Weeding out the tears to grow a good crop *

One thing I really love about my community is the number of friends who garden.

Today, I picked up a Joe Pye Weed dug from the garden of a friend this week. She was away but left it in a bag behind her garage for me. Next to my bag were a bunch of other dug plants she is bringing to sell at a community yard sale this weekend.

Last week, I came home with 5 or 6 Jerusalem artichokes to plant, given to me by another friend and neighbour.

Yesterday, I took my heavy tray of not-quite-ready-to-plant tomatoes, cucumbers, and basil next door to a generous neighbour who will watch them for a few days while I am away, in between working and caring for her 3 children and 3 dogs. She often watches and waters my plants and seedlings, as does the neighbour on the other side of us. I feel fortunate that these kind people are my neighbours.
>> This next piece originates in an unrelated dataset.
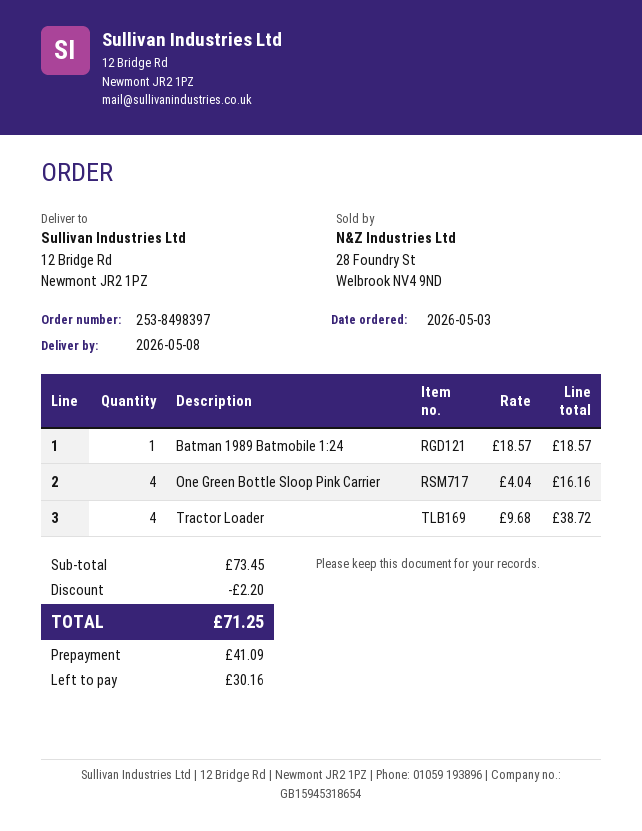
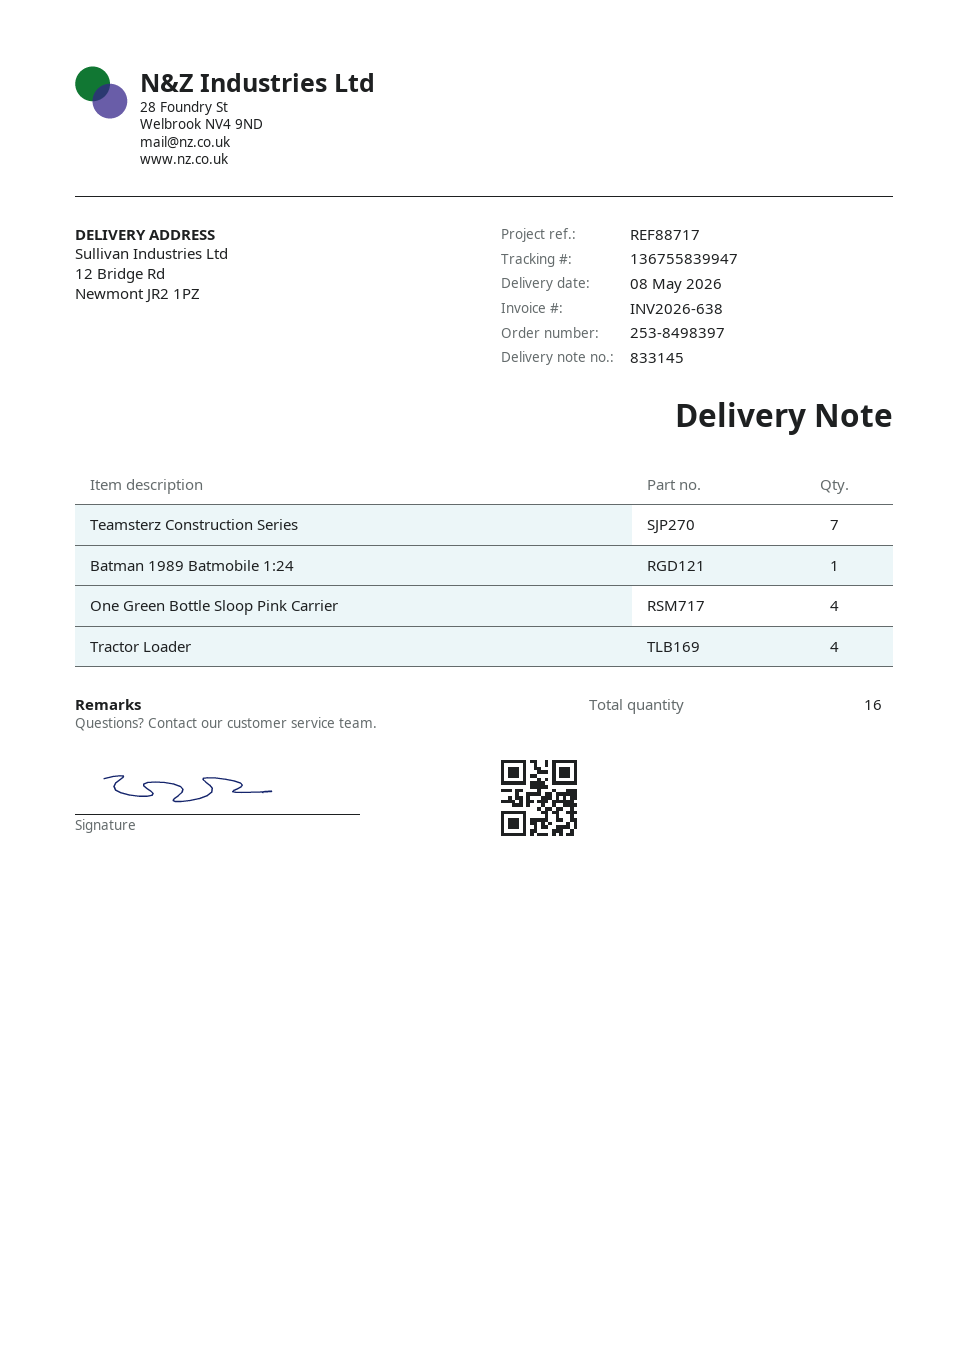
Teamsterz Construction Series: none -> 7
plants dug and ready to swap
plants dug and ready to swap

This morning I went to a plant, seeds, and seedling swap at my weekly permaculture discussion group meeting. I brought 17 potted-up plants (but who’s counting, right?) — including ajuga, anemone sylvestri, anise hyssop, lemon balm, day lilies, chives, two kinds of sedum — plus some seed packets, and in return I brought home two hosta, two columbine, an oregano, a dill, two inula (aka elecampane, aka horseheal), a Roma tomato plant, 2 piricicaba broccoli plants, some tall zinnia seeds, cuttings for three kinds of beautiful coleus plants, and some seeds for a perennial/annual “beneficial insect mix.” Everything but the insect mix and the coleus is now in the ground, plus some nasturtium seeds.

The two new hostas in my garden:

Mary Anne's phlox in the bed last August
Mary Anne’s phlox in the bed last August

Another friend in the permaculture group who wasn’t there this morning always has a lot of great plants and tools to share, and a wealth of experience. Last year, she gave me some hardy and beautiful tall phlox plants, plus morning glories, tomatoes and tomato cages, a barrel full of peaches, and a dehydrator! This year she is offering us raspberries, tall phlox, lily of the valley, blood root, lemon balm, spearmint, peppermint, catnip, lovage, and lots of seeds.

Other plants and seedlings being swapped today included Jerusalem artichokes, a peony, aloe vera (house plant here), threadleaf coreopsis, hazelnuts, Amish Paste tomatoes, cabbage and Brussels sprouts, and other things I can’t recall. Someone was very happy to find carrot seeds. Such a bounty!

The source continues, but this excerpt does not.